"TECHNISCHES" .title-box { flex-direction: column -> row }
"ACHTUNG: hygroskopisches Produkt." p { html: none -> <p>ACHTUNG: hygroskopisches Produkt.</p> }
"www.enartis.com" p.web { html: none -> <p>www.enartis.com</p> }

---

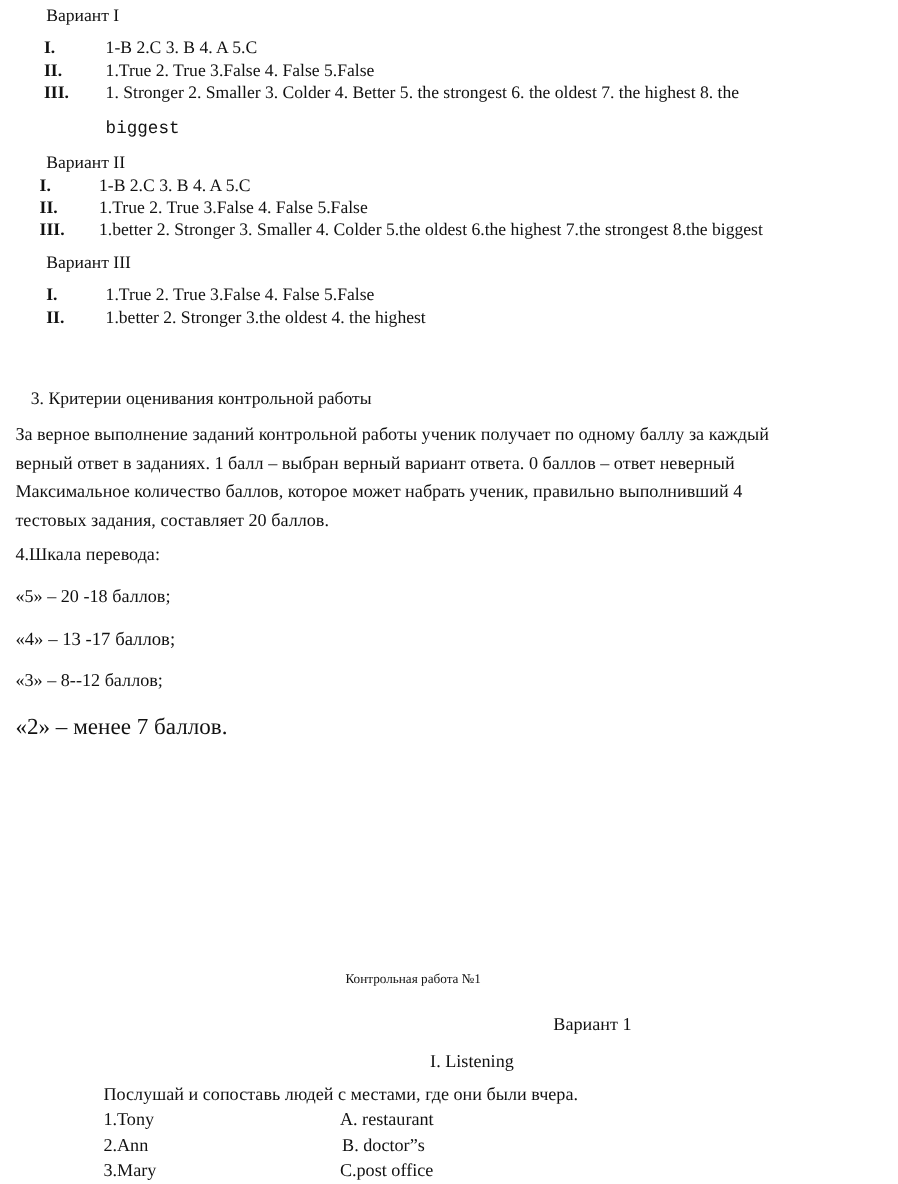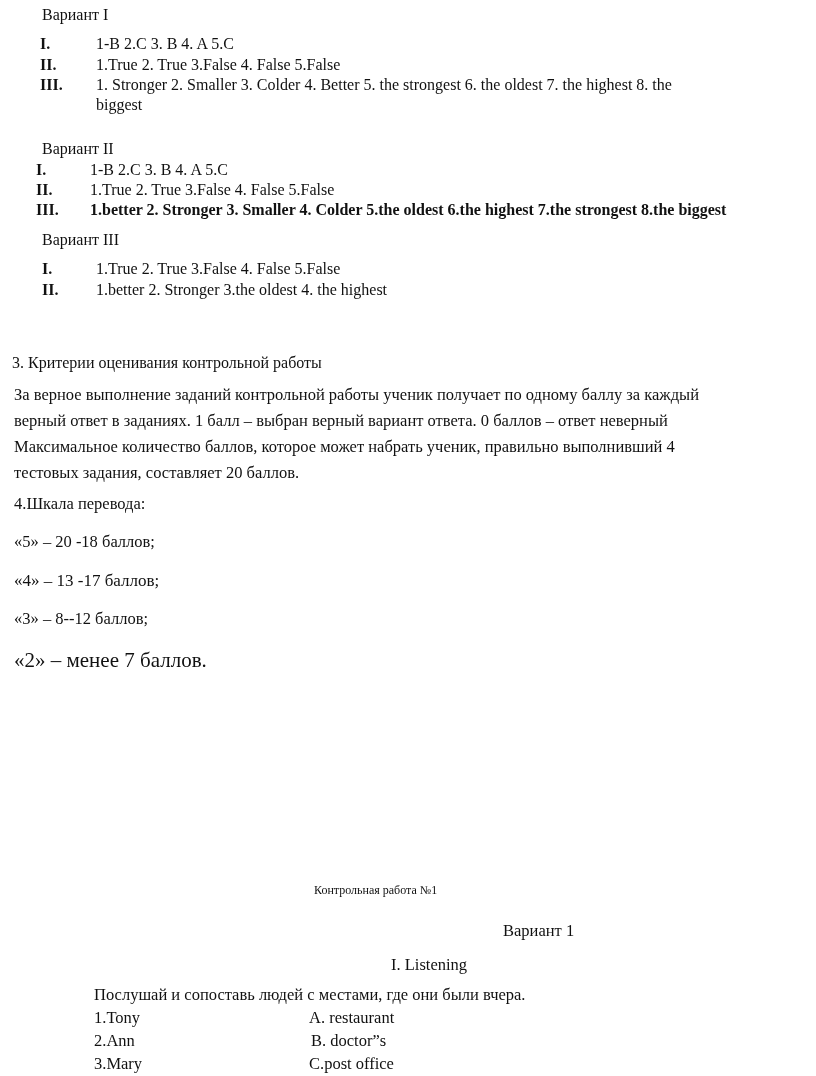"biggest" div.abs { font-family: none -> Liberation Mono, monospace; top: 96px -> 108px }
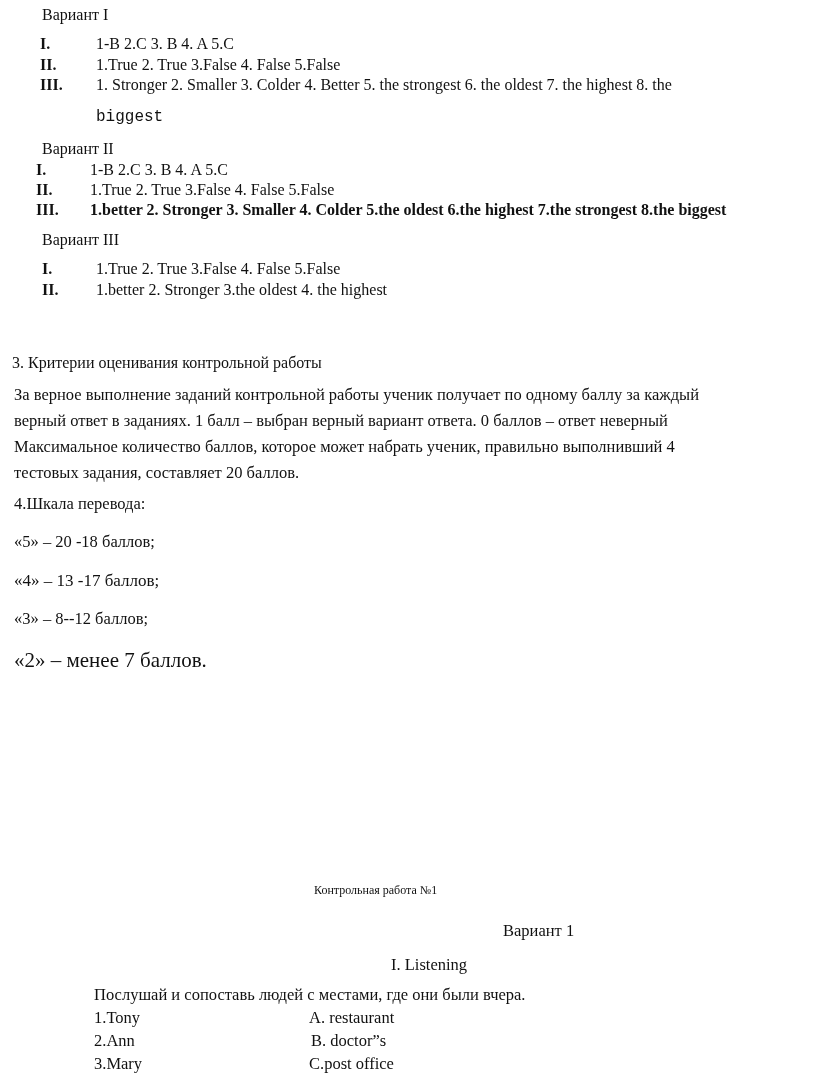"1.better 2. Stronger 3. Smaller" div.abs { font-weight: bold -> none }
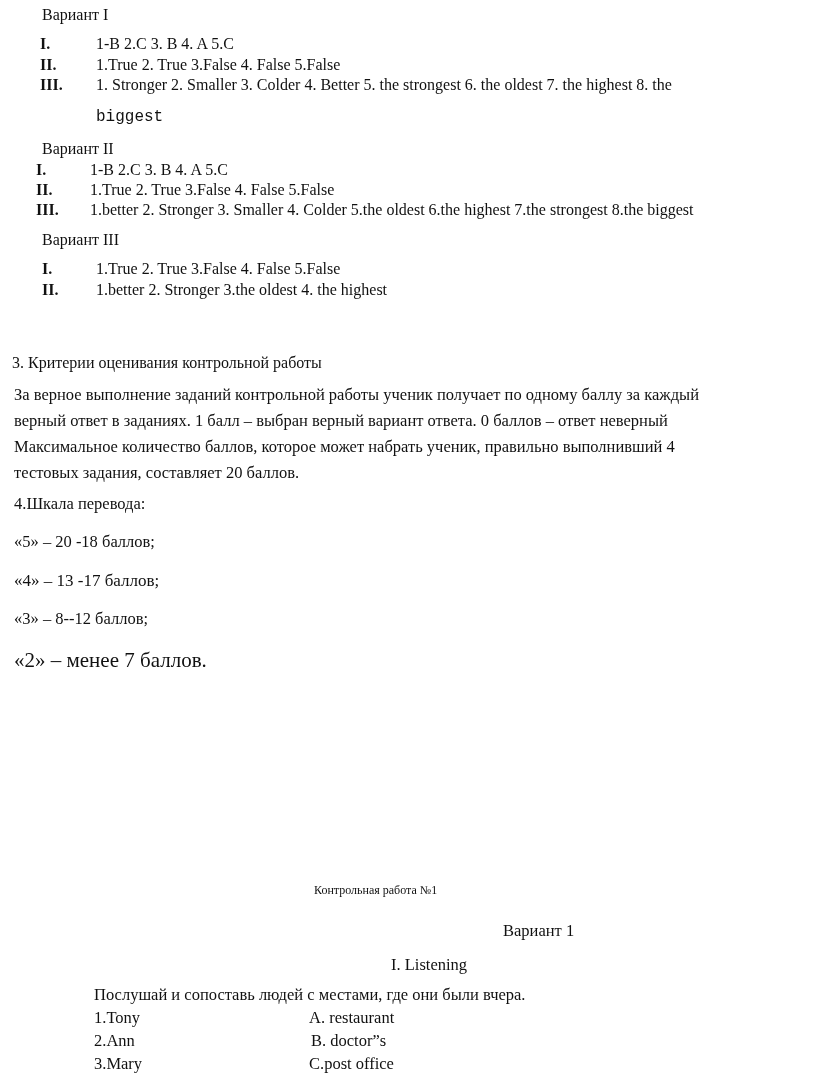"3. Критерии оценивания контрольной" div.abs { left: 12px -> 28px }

...

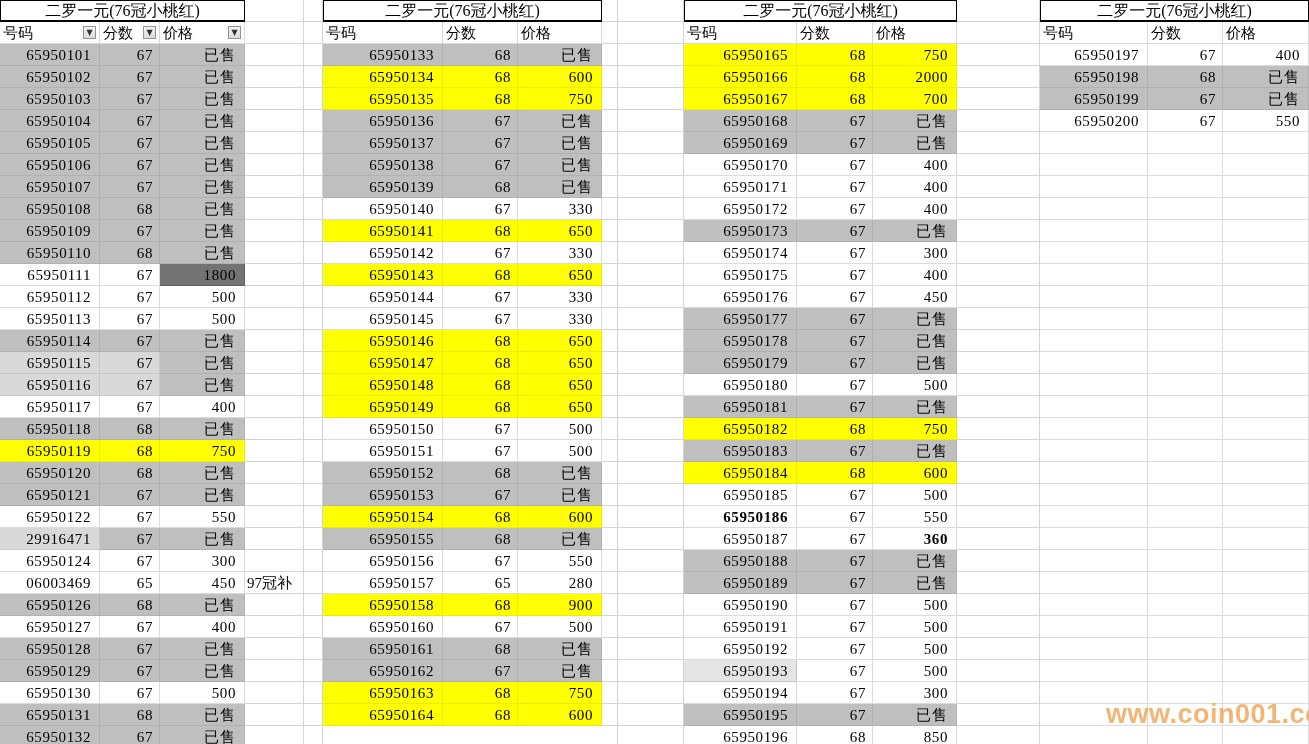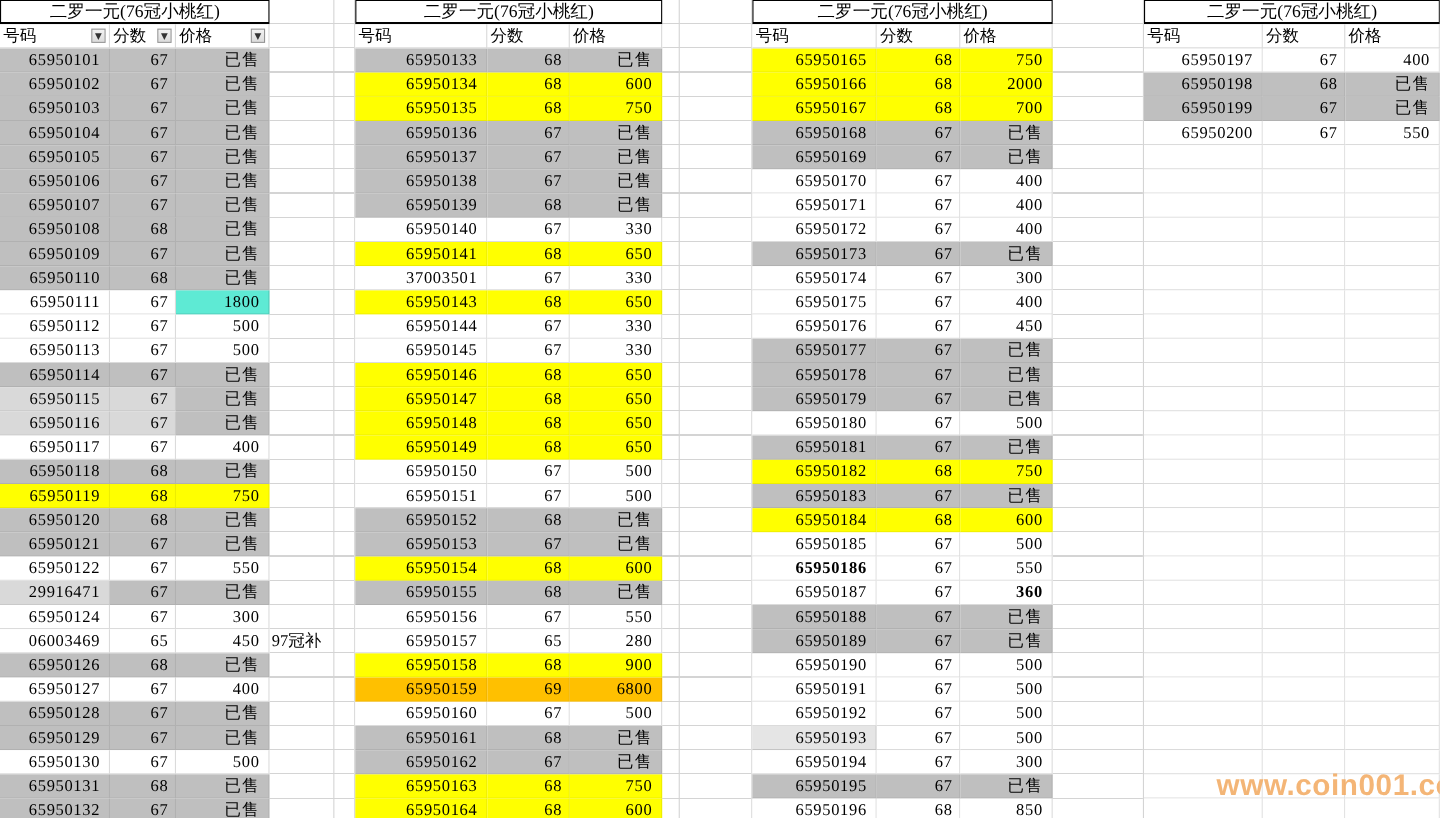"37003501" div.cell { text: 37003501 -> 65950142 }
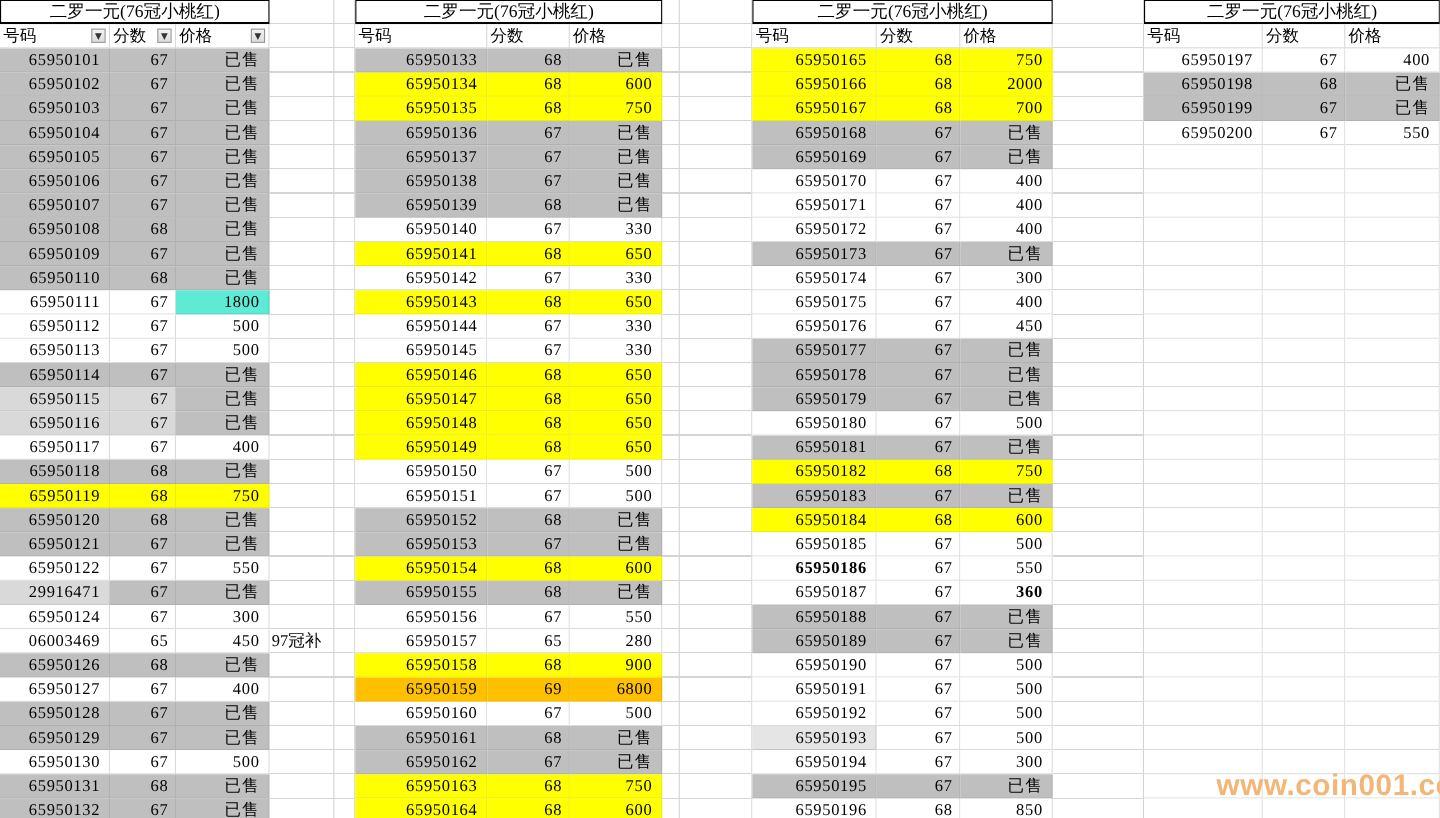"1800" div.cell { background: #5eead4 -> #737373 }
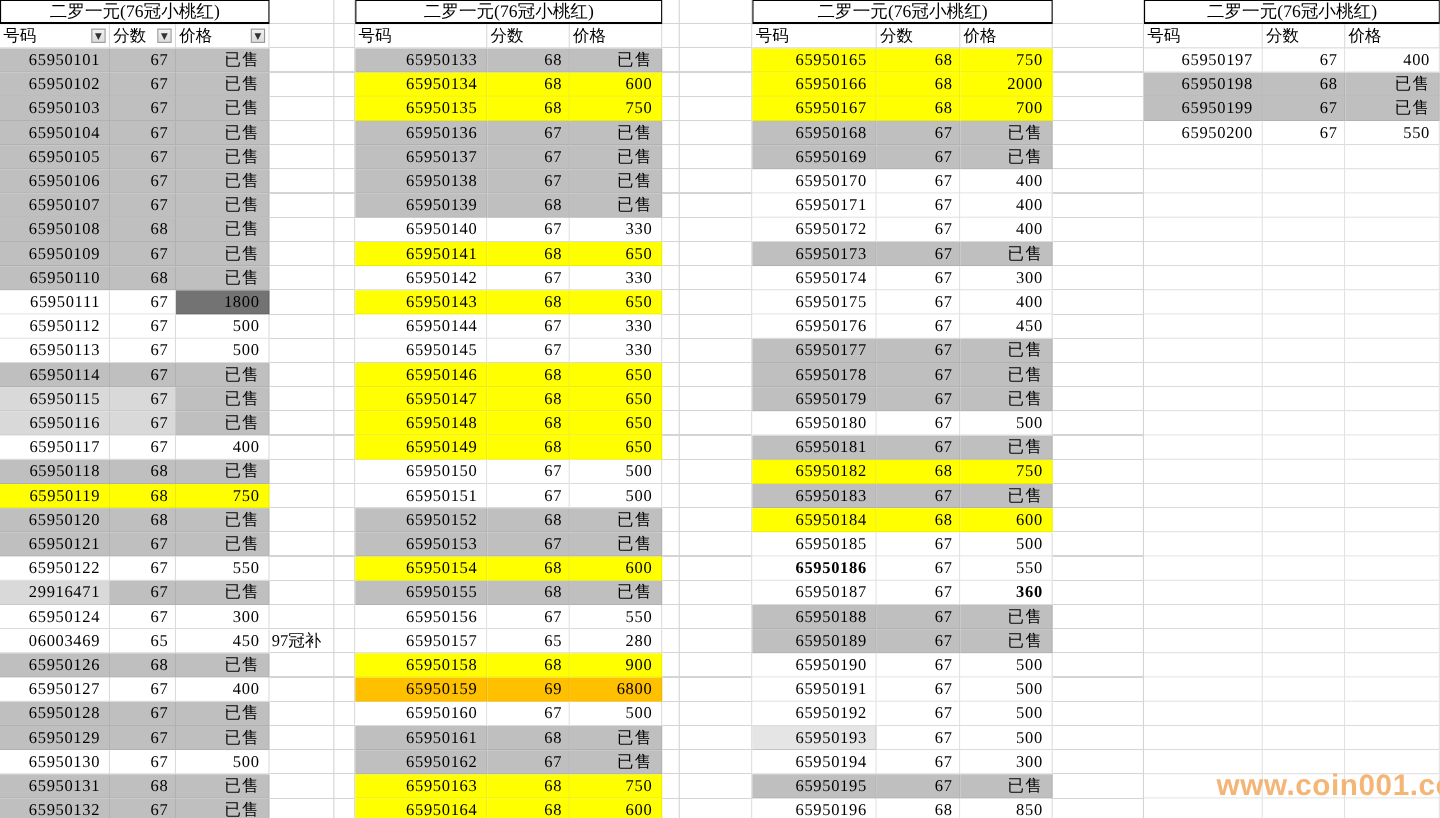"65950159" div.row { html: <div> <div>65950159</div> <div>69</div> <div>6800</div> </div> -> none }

### Your goal
After locating the line containing "2. Stronger 3." in the entries above, return it and every line after it exactly, ending at the line containing "left: 12px ->", without pictures.

### Answer to this problem
"1.better 2. Stronger 3. Smaller" div.abs { font-weight: bold -> none }
"3. Критерии оценивания контрольной" div.abs { left: 12px -> 28px }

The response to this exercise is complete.